The Evangelist's theological statement about John in verses 6-8 is followed by a short narrative from verse 19 which expands a little on what we saw last week in Mark. Verse 19 looks aggressively anti-Jewish in style but the Greek word Ioudaioi can also be translated Judeans, which is more appropriate here as the priests and Levites in question come from Jerusalem, the capital of the province that the Romans called Judea. They would not actually have been sent by the Pharisees (v. 24) who were a lay group who had little political power, though much social influence.
When questioned, John came clean and said he was not the messiah (as he had disciples, there may have been people who thought he was). Nor was he Elijah, nor the prophet of Deuteronomy 18.15-19 who would be a successor to Moses. His only claim, through the words of Isaiah (40.3 again), is that he prepares the way for the messiah, the successor of Elijah and Moses. John, then, is very keen to make sure people get the right message about the messiah – that it’s Jesus who is to come, and not himself, and that the messiah will not be as people expect – the Lamb of God terminology we read later in the chapter can only have had sacrificial meaning for his original hearers.
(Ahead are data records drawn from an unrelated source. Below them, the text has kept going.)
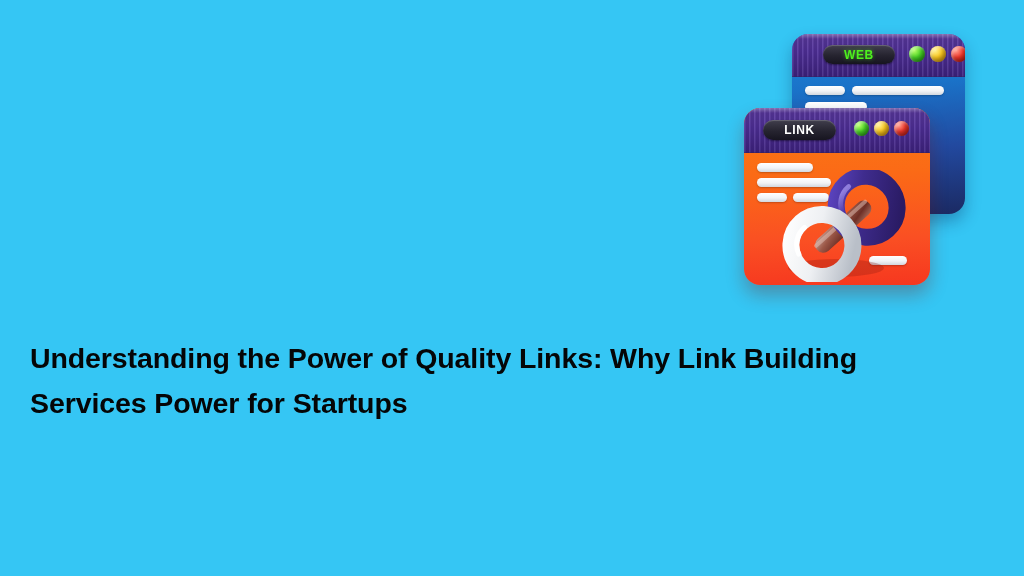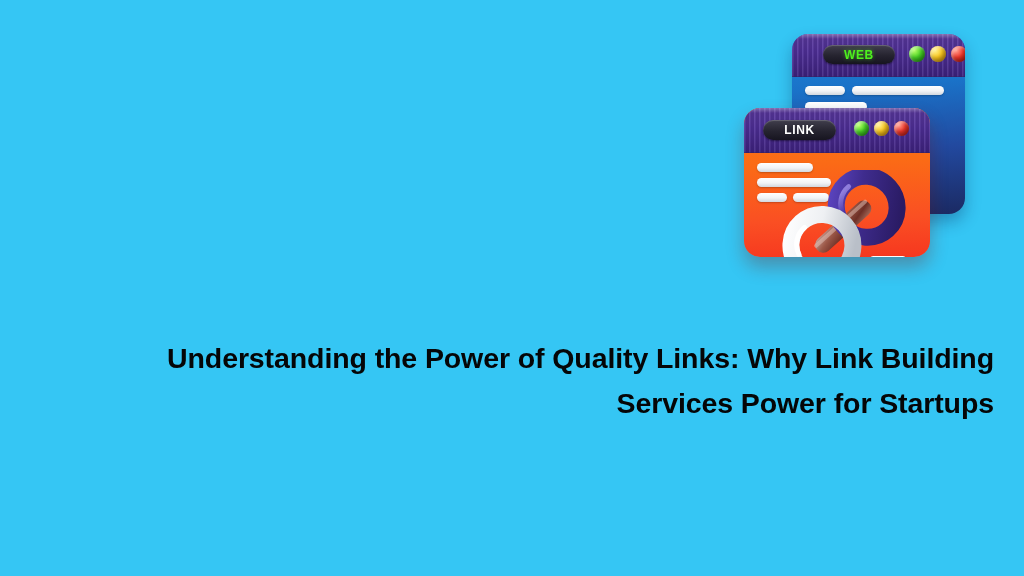"LINK" #card-link { height: 149px -> 177px }
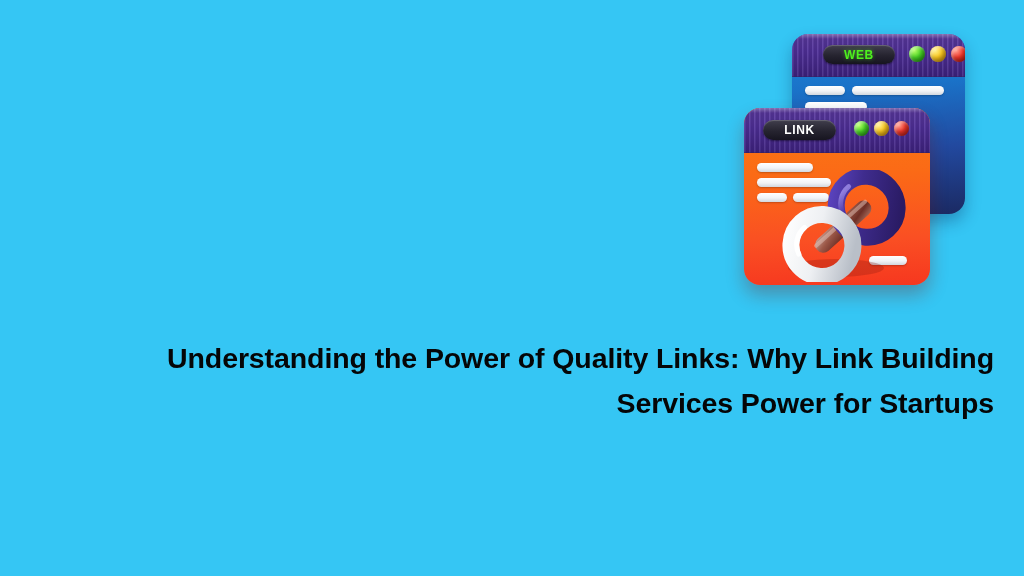"Understanding the Power of Quality" #title { text-align: right -> left }
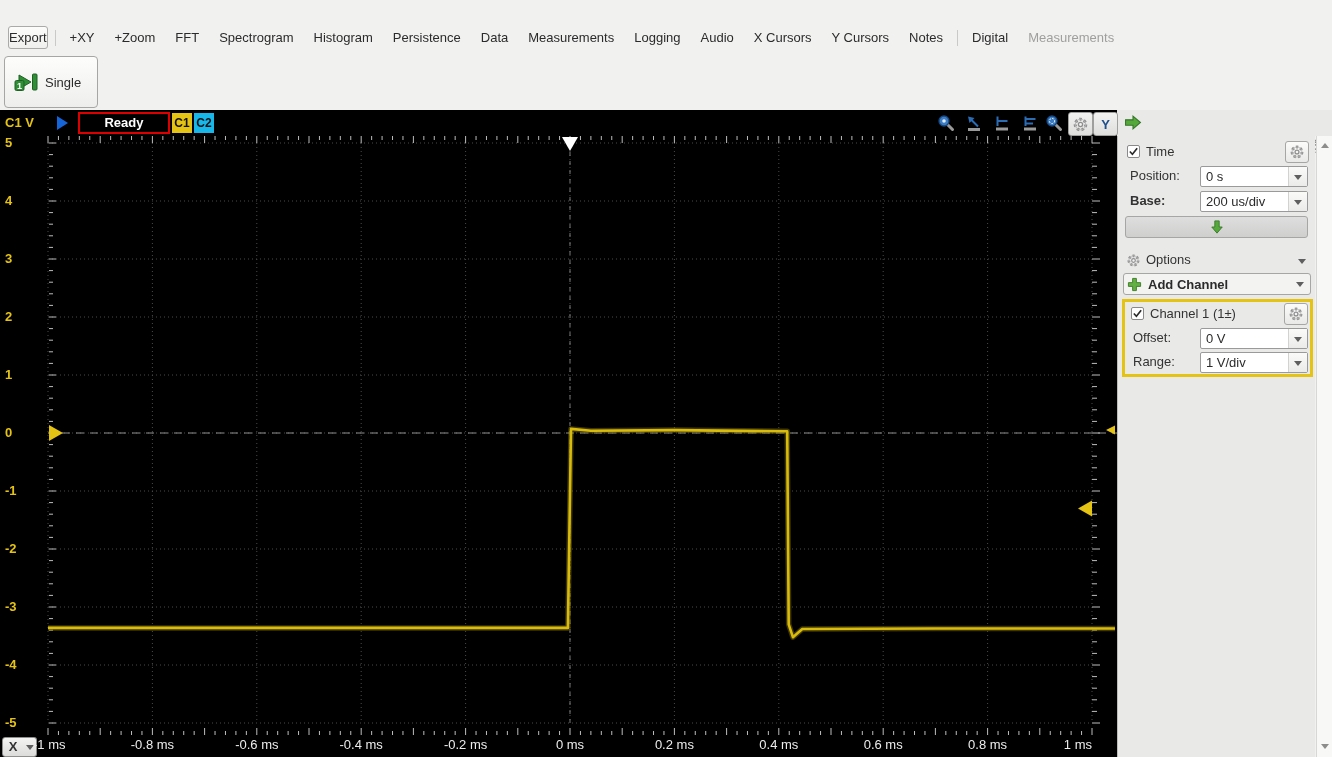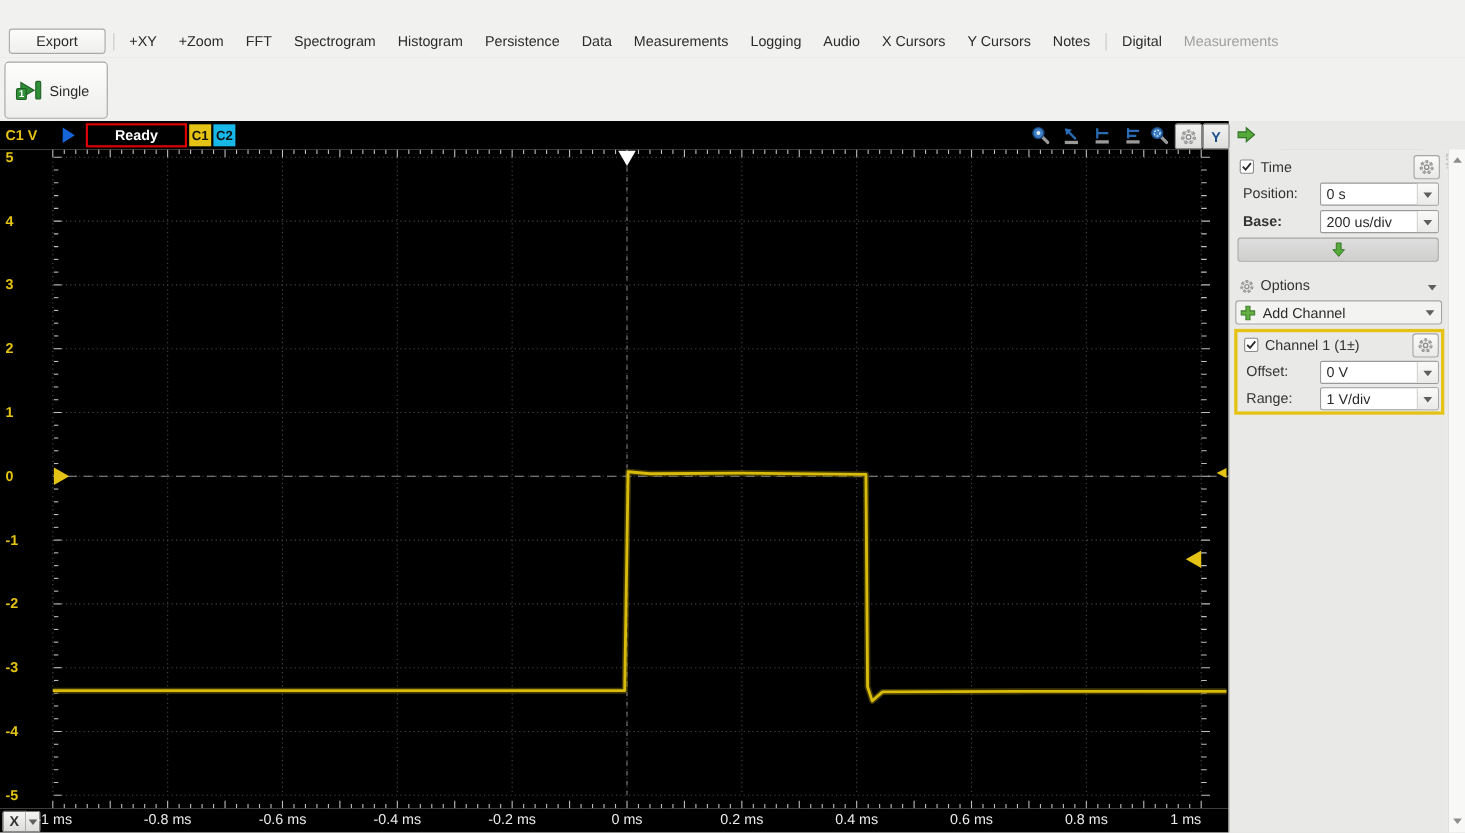"Export" .vbtn { padding: 0 24px -> 0 0 }
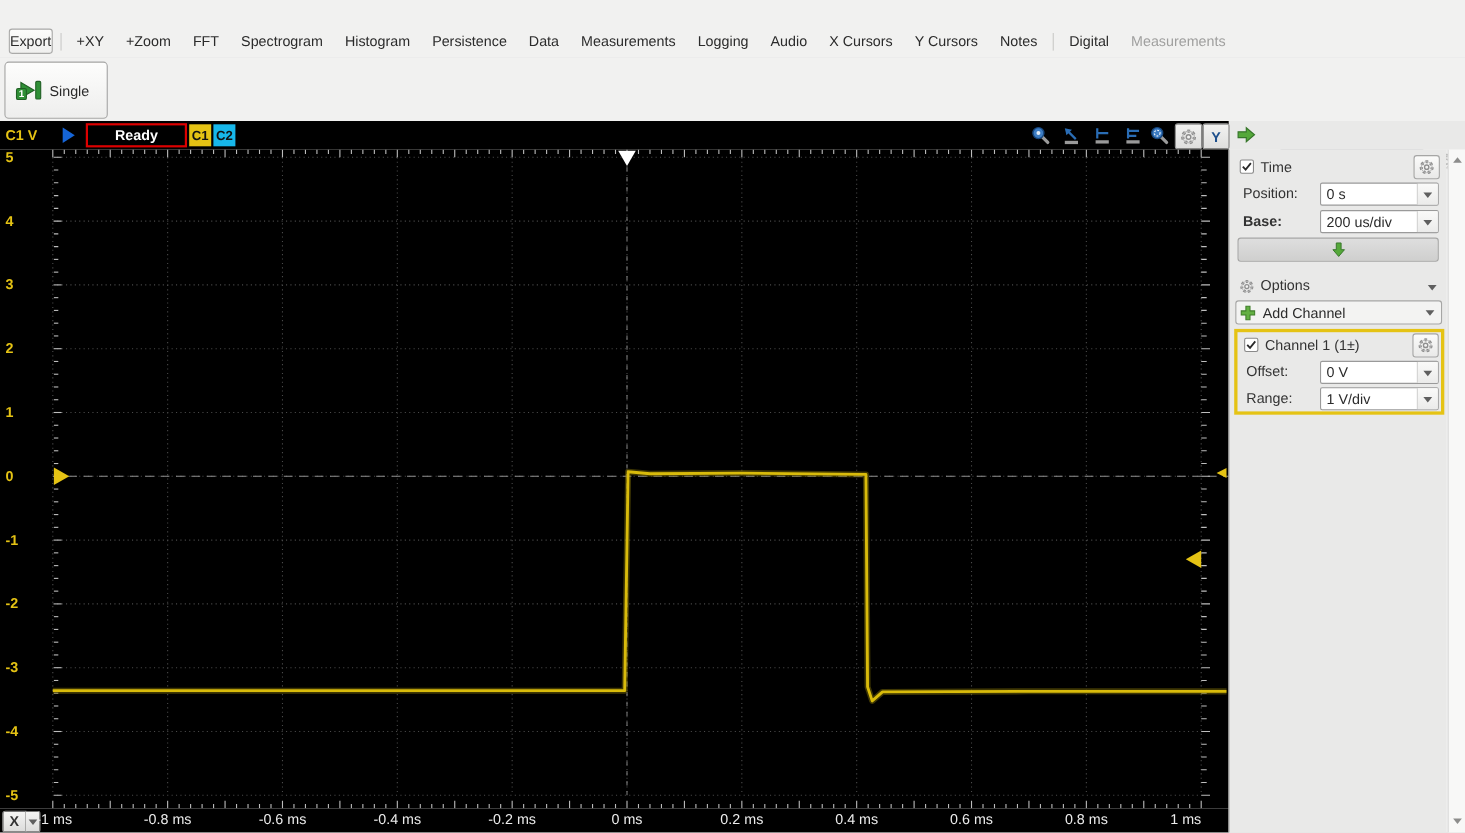"Add Channel" div.pushbtn { font-weight: none -> bold }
The priests' question about why John baptises is odd. Why shouldn't he cleanse people with water in a ritual of repentance? Indeed if you go to Jerusalem today you will see many ancient ritual baths known as mikvahs – or to be more accurate, mikva’ot, in which Jews prepared themselves for a visit to the temple. In these, there is a sort of twin tub system whereby the worshipper walked down one set of steps immersing their body in water, before moving over to another compartment and climbing back out. So baptism, which just means, “dunking” in Greek, was not a new phenomenon; it’s just John’s was more specifically a baptism of repentance in the light of the arrival of God’s promised messiah. He also de-ritualised it by doing it in a river, not in a special bath.
This question of baptism was probably not a Jewish problem from around AD 28, so much as a Christian problem at the end of the first century: why should John baptise when – as we know – Christian baptism is the real baptism? Surprisingly there is no mention here of baptism in the Holy Spirit (cf. Mark 1.8) – we have to wait for John 3.1-10 for that – though John makes it clear that someone greater is about to come after him. And of course Jesus’ command to baptise in the name of the father, the son and the Holy Spirit re-aligned the parameters of baptism and made it a specifically Christian thing. Let’s not forget that some people in Acts 19 received the Holy Spirit after Paul prays for them and lays his hands on them, because they had only received the baptism of John.
So, Paul and John want their hearers to be ready for Christ’s coming; if we are more concerned about whether the tree, the turkey and the mince pies are ready, then we would do well to reconsider their words.
Not that we have anything to fear, but because God wants us to be ready, and as Paul says, “the one who calls you is faithful, and he will do it”.